> **WORKING DATA**:

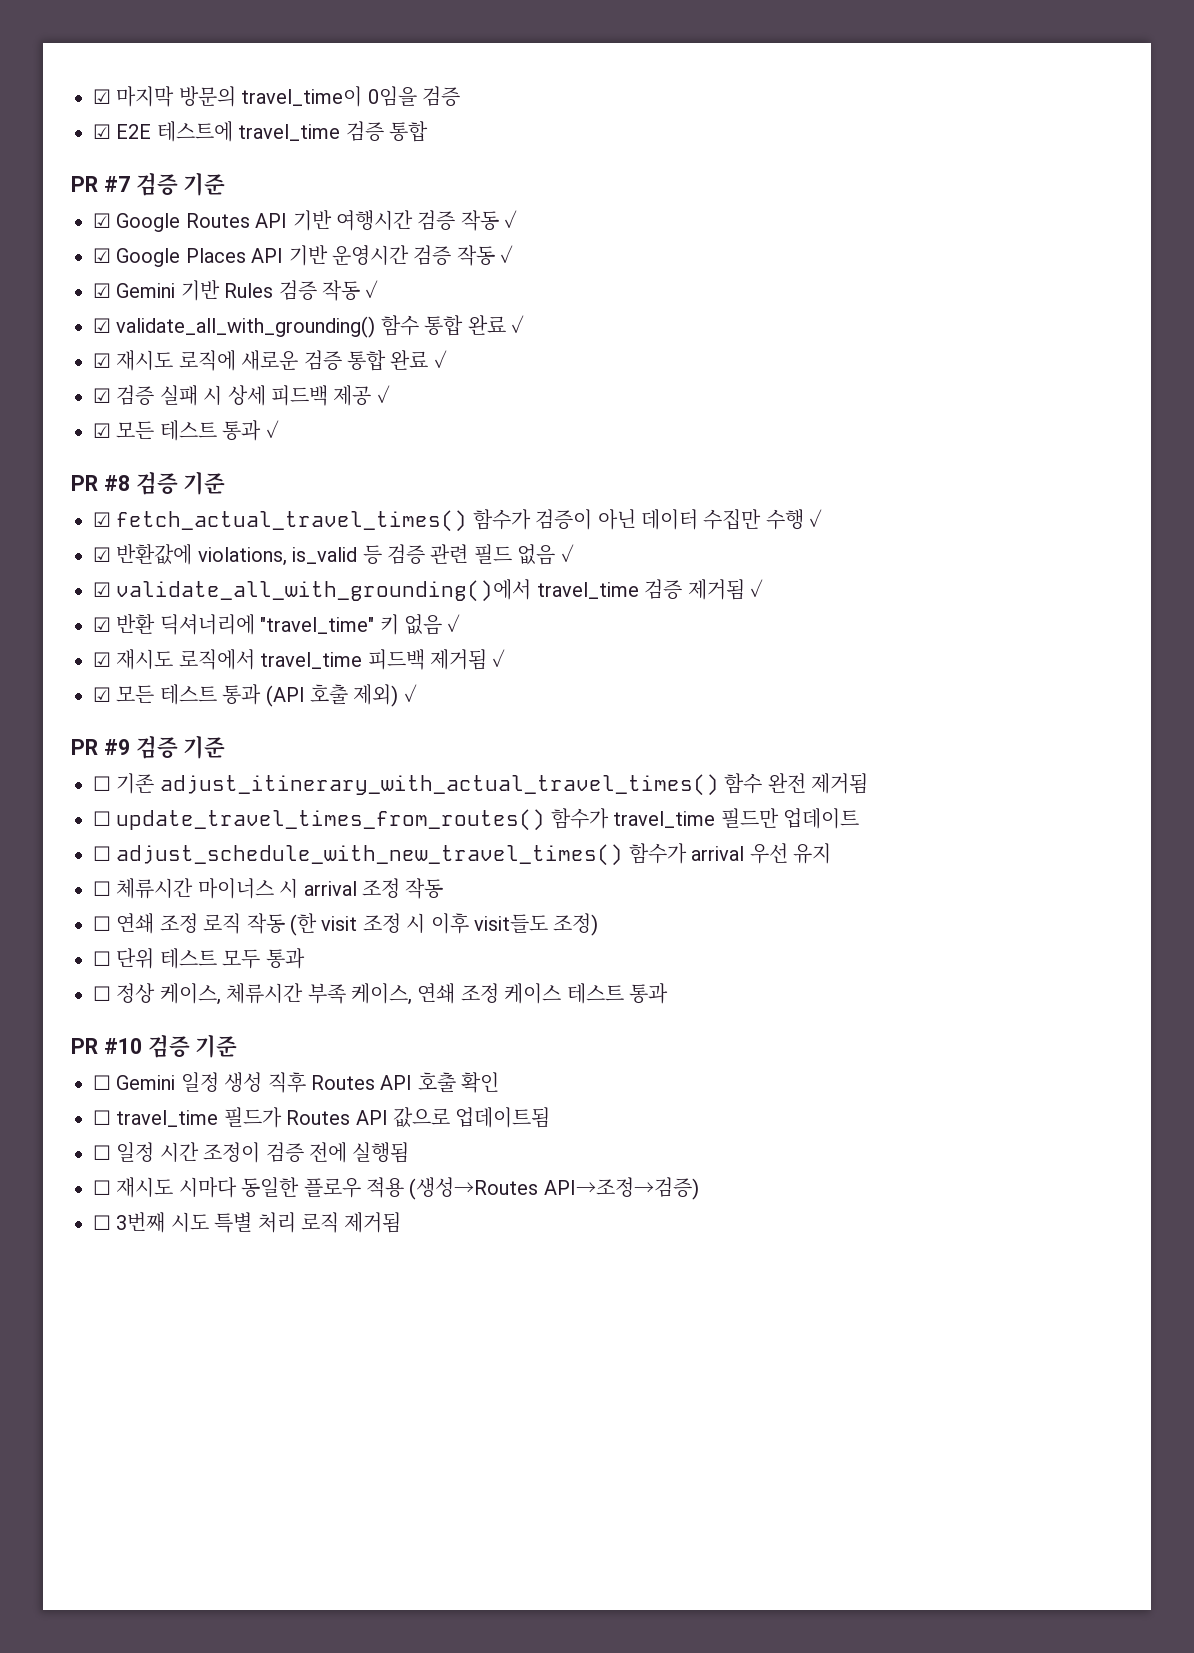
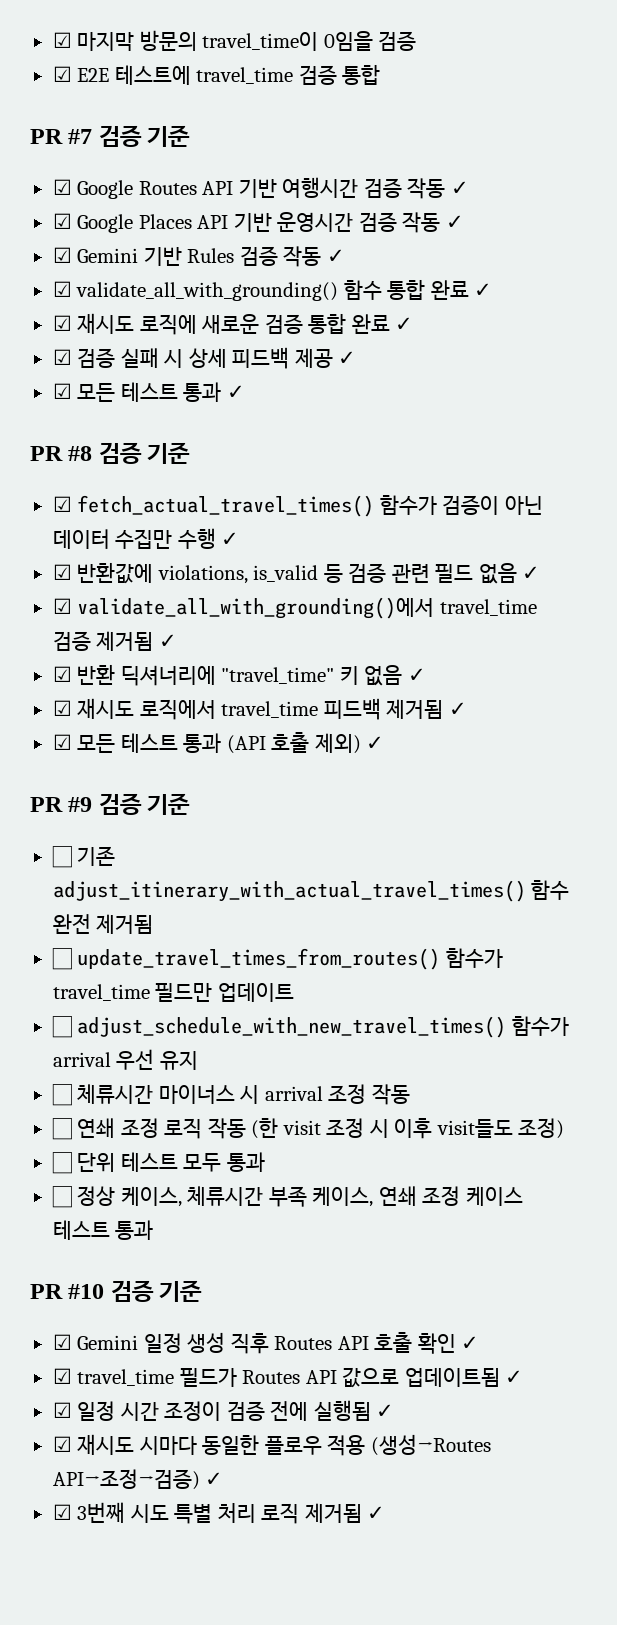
- ☐ Gemini 일정 생성 직후 Routes API 호출 확인
- ☐ travel_time 필드가 Routes API 값으로 업데이트됨
- ☐ 일정 시간 조정이 검증 전에 실행됨
- ☐ 재시도 시마다 동일한 플로우 적용 (생성→Routes API→조정→검증)
- ☐ 3번째 시도 특별 처리 로직 제거됨
+ ☑ Gemini 일정 생성 직후 Routes API 호출 확인 ✓
+ ☑ travel_time 필드가 Routes API 값으로 업데이트됨 ✓
+ ☑ 일정 시간 조정이 검증 전에 실행됨 ✓
+ ☑ 재시도 시마다 동일한 플로우 적용 (생성→Routes API→조정→검증) ✓
+ ☑ 3번째 시도 특별 처리 로직 제거됨 ✓

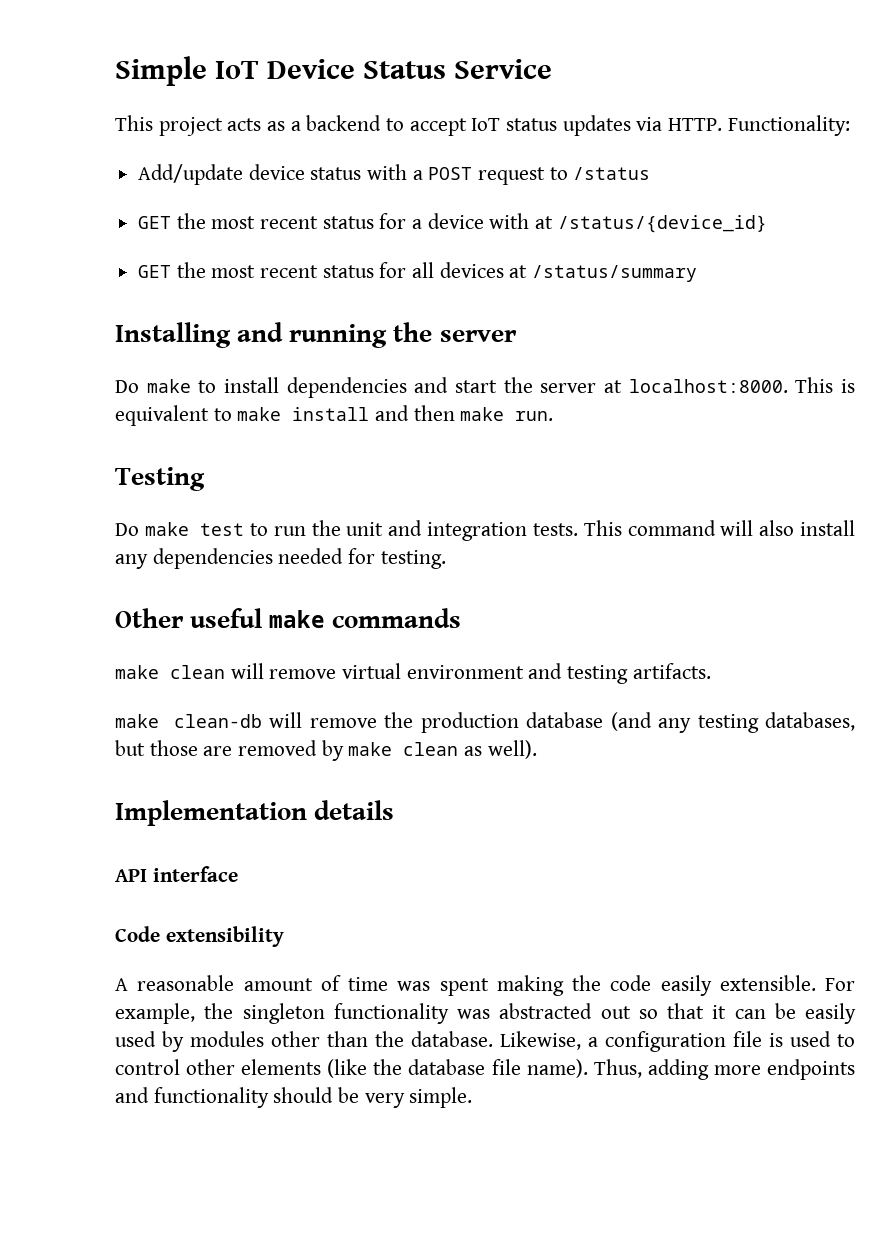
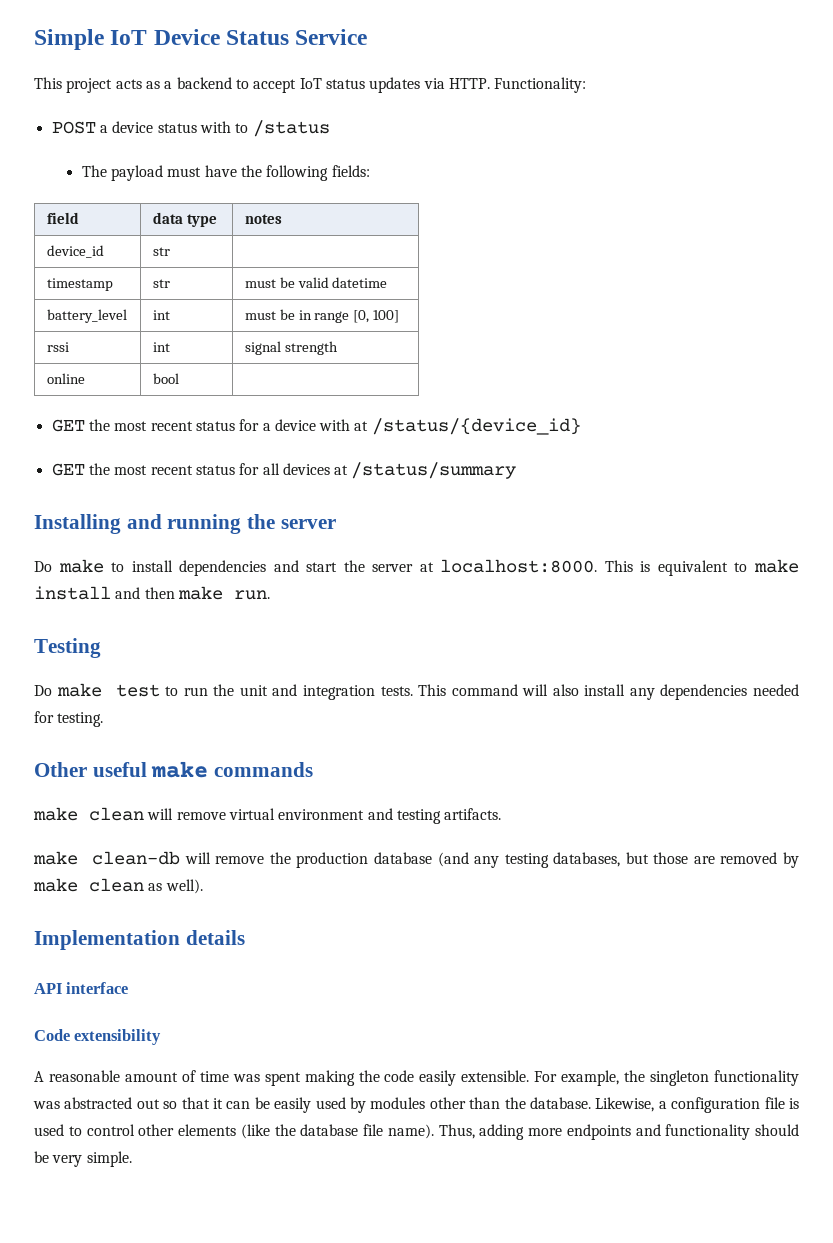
- Add/update device status with a POST request to /status
+ POST a device status with to /status
+ The payload must have the following fields:
+ field | data type | notes
+ device_id | str |
+ timestamp | str | must be valid datetime
+ battery_level | int | must be in range [0, 100]
+ rssi | int | signal strength
+ online | bool |

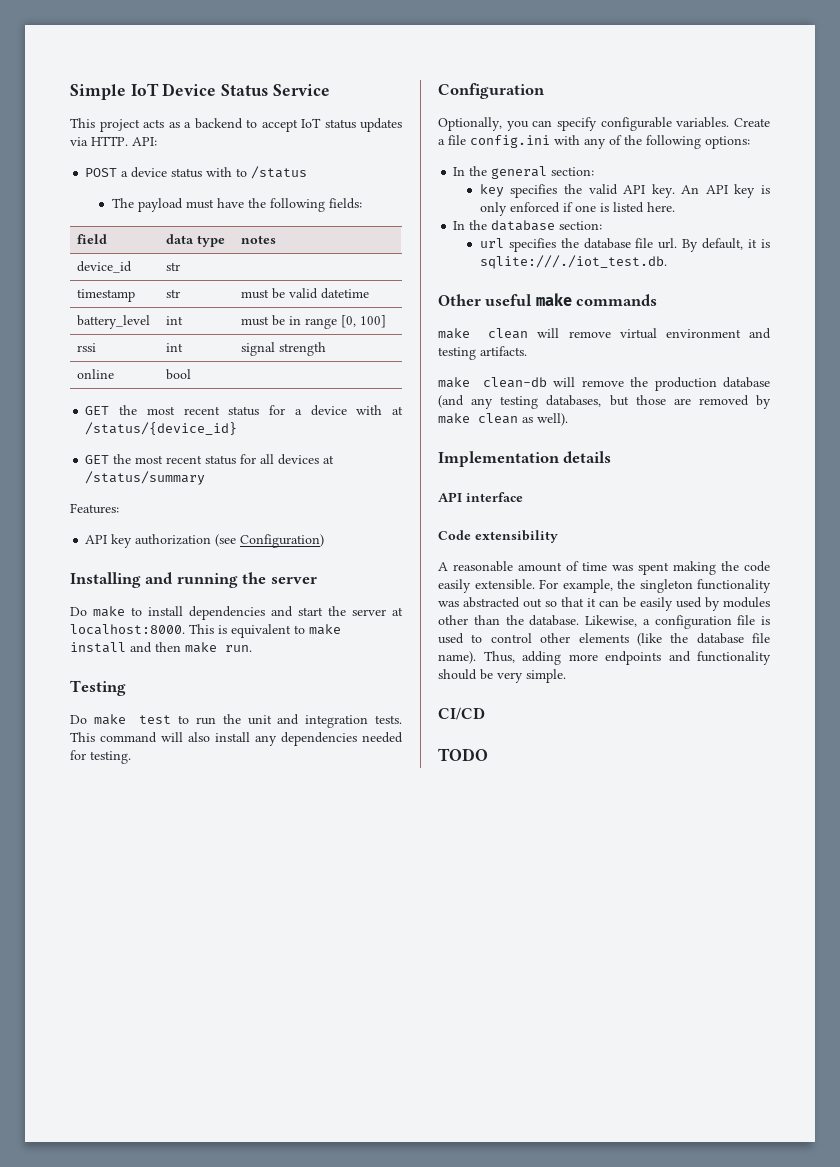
- Functionality:
+ API:
+ Features:
+ API key authorization (see Configuration)
+ Configuration
+ Optionally, you can specify configurable variables. Create a file config.ini with any of the following options:
+ In the general section:
+ key specifies the valid API key. An API key is only enforced if one is listed here.
+ In the database section:
+ url specifies the database file url. By default, it is sqlite:///./iot_test.db.
+ CI/CD
+ TODO

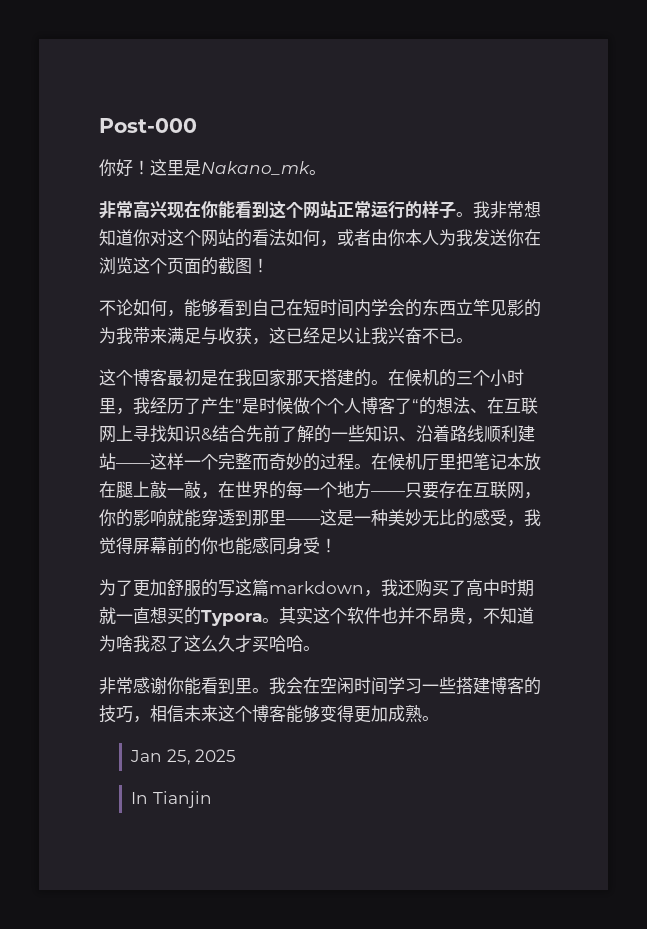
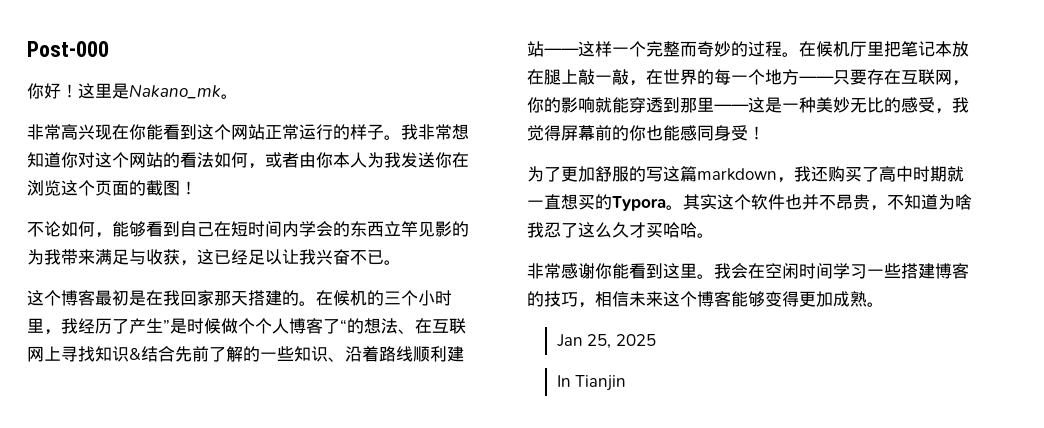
- 非常感谢你能看到里。
+ 非常感谢你能看到这里。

> **THE PROBLEM**: Copy out the lines of the records above in which the string "with" appears.

> **RESPONSE TO THIS EXERCISE**:
- Add/update device status with a POST request to /status
+ POST a device status with to /status
+ Optionally, you can specify configurable variables. Create a file config.ini with any of the following options:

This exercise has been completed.